木場が、すぐに常義の傍らに進み顔色を見た。

「当主様。お休みになられていないのですね?」

実は常義。

眠らずに【白魔石】が空になるまで式を操っていたのだ。

それ故に門人達を呼び寄せる機会を窺っていた。

今も悪戯っ子の様な顔をしている。

(義父ルースとそっくりだ。会わせたら良い友人になるだろう。だが・・・・・これを『混ぜるな危険』と言うのではなかったか?)


門人達が機材を準備している間に、友嗣は客間で木場による医師としての健診と聞き取りを受けた。

木場から説明を受けながら、血液と尿も取られて半裸にされて心電図も取った。

今来ている医師や看護士も萩月一門の者である。

木場が問診をしながら簡単に説明をして行く。


木場家は当主 木場 (すなお) 60歳 元は今来ている大学病院で外科医をしていた。

先代が数年前に亡くなり、萩月家の差配をする者がおらず、常義に請われて執事の様な事をしている。

常義の右腕。

妻の晴美は、この屋敷で厨房を取り仕切っている。

友嗣が持ち込んだ香辛料等は木場の一族が調べた上で晴美に渡される。

一族は医療を主に研究関連で日本国内だけでは無く海外でも重要なポストにいる。


長谷山家 当主 (いわお) 55歳 鹿児島を拠点にした剣術の一門でも有り京都にも建立されている萩月家所縁(ゆかり)の神社の宮司も務めている。

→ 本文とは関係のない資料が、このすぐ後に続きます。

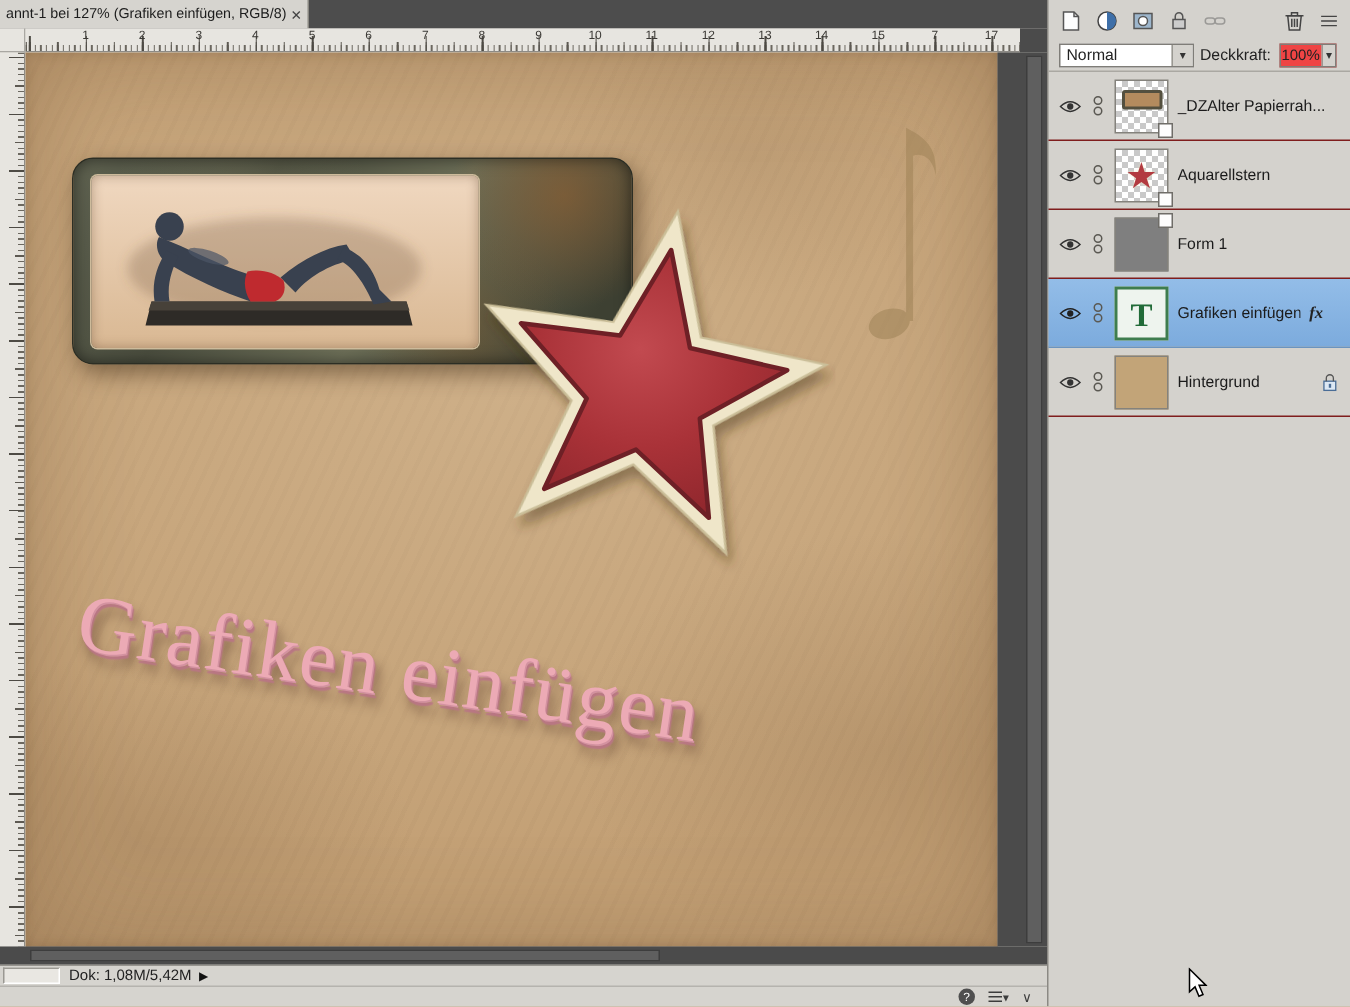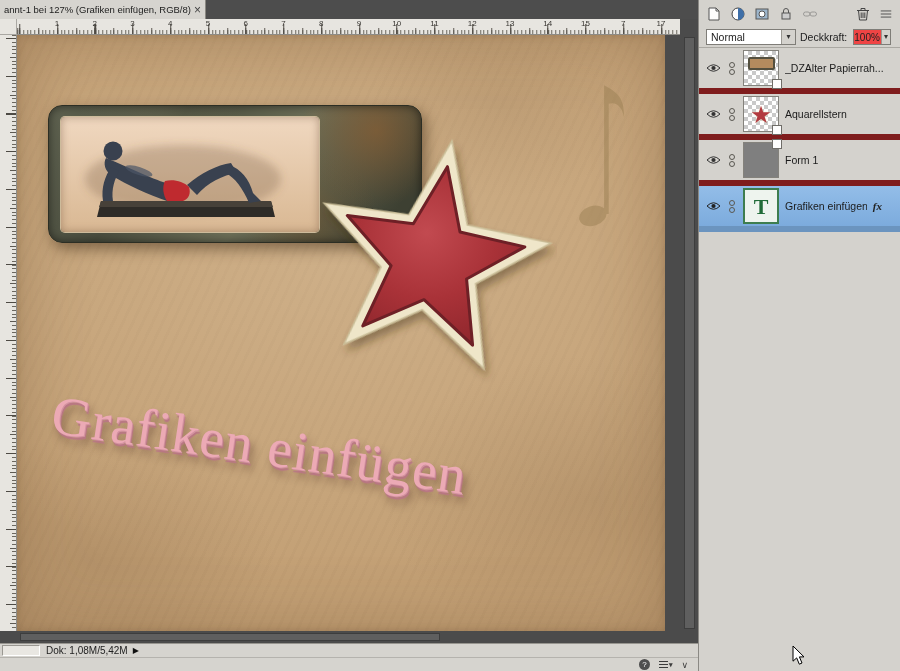"_DZAlter Papierrah..." .layer-row { border-bottom: 6px solid #7f1d1d -> 1px solid #7f1d1d }
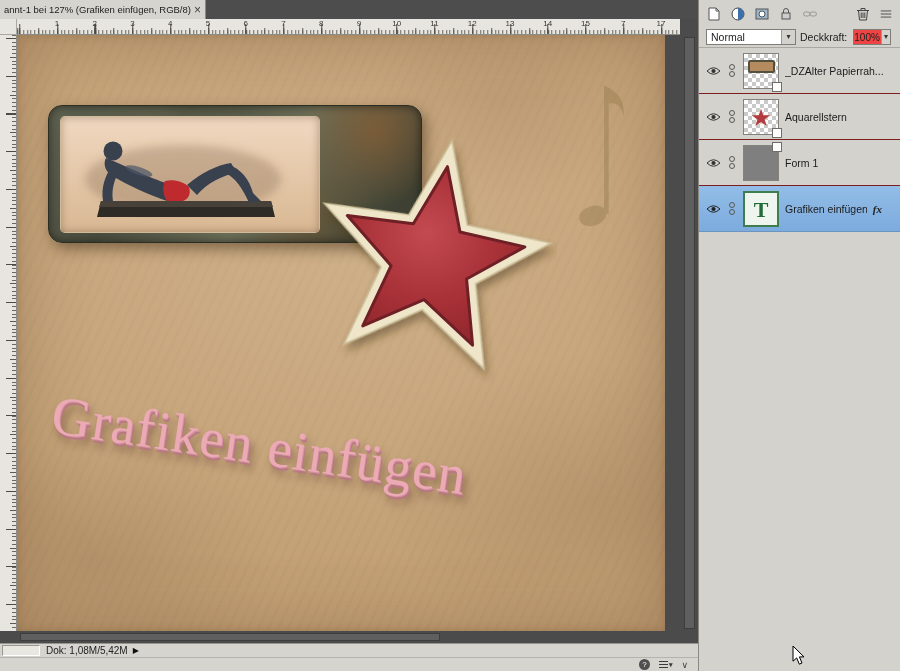"Hintergrund" div.layer-row { html: none -> <div> <span> <svg> <path></path> <circle></circle> </svg> </span> <span> <i></i> <i></i> </span> <span></span> <span>Hintergrund</span> <svg> <rect></rect> <path></path> <rect></rect> </svg> </div> }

武術に関しては剣術だけでは無く無手、柔術、合気、古武道もおさめる。


館林家 当主 茜  65歳

萩月一門だけでは無く他の陰陽道に関する所作、しきたり、術に関する記録、古文書の管理を取り行う。

家業は寺社仏閣の修理、改修を専門に取り行う宮大工の会社を経営している。

入婿であった夫、源蔵を早くに亡くし茜を当主として働く。

副社長が会社を運営して茜は萩月家で『ばあや』と呼ばれて奥を取りまとめている。


以上の三家が京都在住である。


羽田家 当主 (ひろし) 55歳 皇室について江戸に向かった政治関連の家系。

しかし、表立って政界には出ずあくまで裏方を務め外交関連にも強い。

自衛隊、警察、検察にも人材を出している。


両角家 当主 寿美(すみ) 45歳 羽田家と共に皇室について江戸に入った一族。

経済、商業系に強く、銀行によっては彼女から「ダメね?」と言われる度に頭取が代わる。


九鬼家 当主 修造 55歳 運輸、物流系に強い。

鉄道の建設、車両の開発、航空機などの開発の企業も裏で操る。

JAXAにも研究員や幹部として人員が出ている。



岩屋家 当主 友嗣

岩屋は陰陽師の戦闘部隊で【式】、【陣】を使いこなす実働部隊であった。

第二次世界大戦の降り当主が戦死し当時、東京で皇室の警護にあたっていた一門が、三月の東京大空襲で亡くなった。

丁度、当主の戦死の報を受けて家族で、その霊を宥める為の儀式の最中に戦火にされされた。


もう一家あるが記録に僅かに残る程度であった。

今は名を変え、他の陰陽師の一門に与している。